Quelque soit le doute exprimé par Pierre DE CENIVAL sur la chronique du Mont Cassin, il reste tout de même la persistance que ce territoire était un asile du christianisme et la présence d'une petite communauté chrétienne à al-Qalca ne peut pas être exclue.
(1)-N: Grégoire VII, Hildebrand, né à Sovana en Toscane dans une famille moyenne vers 1020. Élu pape le 22 avril 1073, mort à Salerne le 25 mai 1085, inhumé dans la cathédrale de Salerne (Voir Dictionnaire historique de la papauté, sous la direction de LEVILLAIN Philippe, édit., Arthème Fayard, 1994, pp., 746 sq.
(2)-AL-BAKRI, Description de l'Afrique..., p., 157 et IBN KHALDÛN cA., Histoire des Berbères..., T., I, p., 51.
(3)-CUOQ Joseph, L'Église d'Afrique..., pp., 131-132. Voir la lettre dans l'annexe.
(4)-IBN KHALDÛN cAbd al-Rahmân, Histoire des Berbères et des dynasties musulmanes, T., I, p., 51.
(5)-CUOQ Joseph, L'Église d'Afrique..., p., 133.
(6)-DE CENIVAL P., Le prétendu évêque.., p., 5. Et CUOQ J., L'Église d'Afrique.., p., 145.

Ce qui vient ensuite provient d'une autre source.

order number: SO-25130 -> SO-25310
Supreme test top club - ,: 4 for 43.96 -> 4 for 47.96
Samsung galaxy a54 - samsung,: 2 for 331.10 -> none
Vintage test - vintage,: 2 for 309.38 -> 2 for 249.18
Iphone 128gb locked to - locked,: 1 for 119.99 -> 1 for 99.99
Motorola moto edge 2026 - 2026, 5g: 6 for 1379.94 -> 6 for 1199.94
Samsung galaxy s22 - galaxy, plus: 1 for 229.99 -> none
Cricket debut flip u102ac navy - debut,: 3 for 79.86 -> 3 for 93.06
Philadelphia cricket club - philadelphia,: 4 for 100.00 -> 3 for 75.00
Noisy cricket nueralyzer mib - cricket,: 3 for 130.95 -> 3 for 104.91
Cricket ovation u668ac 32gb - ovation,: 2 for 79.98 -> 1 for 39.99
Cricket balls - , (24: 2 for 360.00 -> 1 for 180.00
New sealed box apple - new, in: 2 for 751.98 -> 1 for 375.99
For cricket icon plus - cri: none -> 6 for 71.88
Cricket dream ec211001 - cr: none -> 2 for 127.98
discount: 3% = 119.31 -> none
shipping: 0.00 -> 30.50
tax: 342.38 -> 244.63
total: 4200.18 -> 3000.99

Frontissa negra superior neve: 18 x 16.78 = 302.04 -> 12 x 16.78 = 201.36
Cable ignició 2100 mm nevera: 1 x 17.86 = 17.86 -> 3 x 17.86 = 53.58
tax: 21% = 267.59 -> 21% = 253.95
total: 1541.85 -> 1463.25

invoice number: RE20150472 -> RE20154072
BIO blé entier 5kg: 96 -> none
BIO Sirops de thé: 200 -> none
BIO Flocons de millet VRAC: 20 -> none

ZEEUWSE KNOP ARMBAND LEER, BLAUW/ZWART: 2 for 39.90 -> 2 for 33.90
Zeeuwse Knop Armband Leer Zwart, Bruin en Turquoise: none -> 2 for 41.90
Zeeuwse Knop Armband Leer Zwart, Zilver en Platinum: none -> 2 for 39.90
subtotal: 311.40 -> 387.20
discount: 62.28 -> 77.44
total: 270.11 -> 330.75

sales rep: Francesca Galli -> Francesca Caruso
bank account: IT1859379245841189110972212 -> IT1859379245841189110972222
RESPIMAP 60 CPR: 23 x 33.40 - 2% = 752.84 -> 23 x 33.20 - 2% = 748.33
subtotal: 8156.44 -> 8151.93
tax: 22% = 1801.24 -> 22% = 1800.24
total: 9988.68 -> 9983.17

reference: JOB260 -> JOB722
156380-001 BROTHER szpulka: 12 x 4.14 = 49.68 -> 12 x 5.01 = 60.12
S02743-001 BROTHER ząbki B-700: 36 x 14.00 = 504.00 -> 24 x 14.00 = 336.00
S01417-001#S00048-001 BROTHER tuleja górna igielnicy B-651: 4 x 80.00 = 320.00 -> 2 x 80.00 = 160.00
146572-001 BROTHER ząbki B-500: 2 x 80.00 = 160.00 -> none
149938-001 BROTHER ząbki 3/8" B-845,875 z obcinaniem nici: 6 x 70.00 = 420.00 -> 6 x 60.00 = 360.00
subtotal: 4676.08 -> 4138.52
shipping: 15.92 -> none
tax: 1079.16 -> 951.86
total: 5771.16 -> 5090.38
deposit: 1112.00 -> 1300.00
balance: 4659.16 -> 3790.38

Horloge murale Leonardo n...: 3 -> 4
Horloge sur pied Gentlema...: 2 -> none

(7)-N: Certains auteurs musulmans, pour expliquer la situation qu'occupe le pape chez les chrétiens, le désignent par le mot "Califes des Francs" ou "Calife du Christ" selon la pensée politique musulmane qui ne fait aucune distinction entre le pouvoir temporel et religieux dans l'institution du califat. Voir à ce titre TISSERANT et WIET, Une lettre de l'almohade Murtadâ au pape Innocent IV, dans Hesp., 1926, p., 40. Mais le mot évêque ne traduit pas califa chez les Arabes, voir IBN KHALDÛN cA., Discours sur l'histoire universelle, trad., MONTEIL Vincent, Beyrouth, 1967, T., I, p., 466. Même les chrétiens espagnols de la langue arabe, le mot évêque est traduit Usquf (episcopus), Ibid., p., 41, note 2; voir aussi la lettre des autorités almoravides au juriste Abû al-Qâsim Ahmad b. Ward de Grenade: «Les Chrétiens (installés à Meknès) ont fait valoir que leurs moines (Ruhbân) et évêques (Asâqifa) n'avaient pas d'autres ressources que les revenus des habous constitués au profit des Églises en question». LAGARDERE Vincent, Le vendredi de Zallâqa..., p., 156.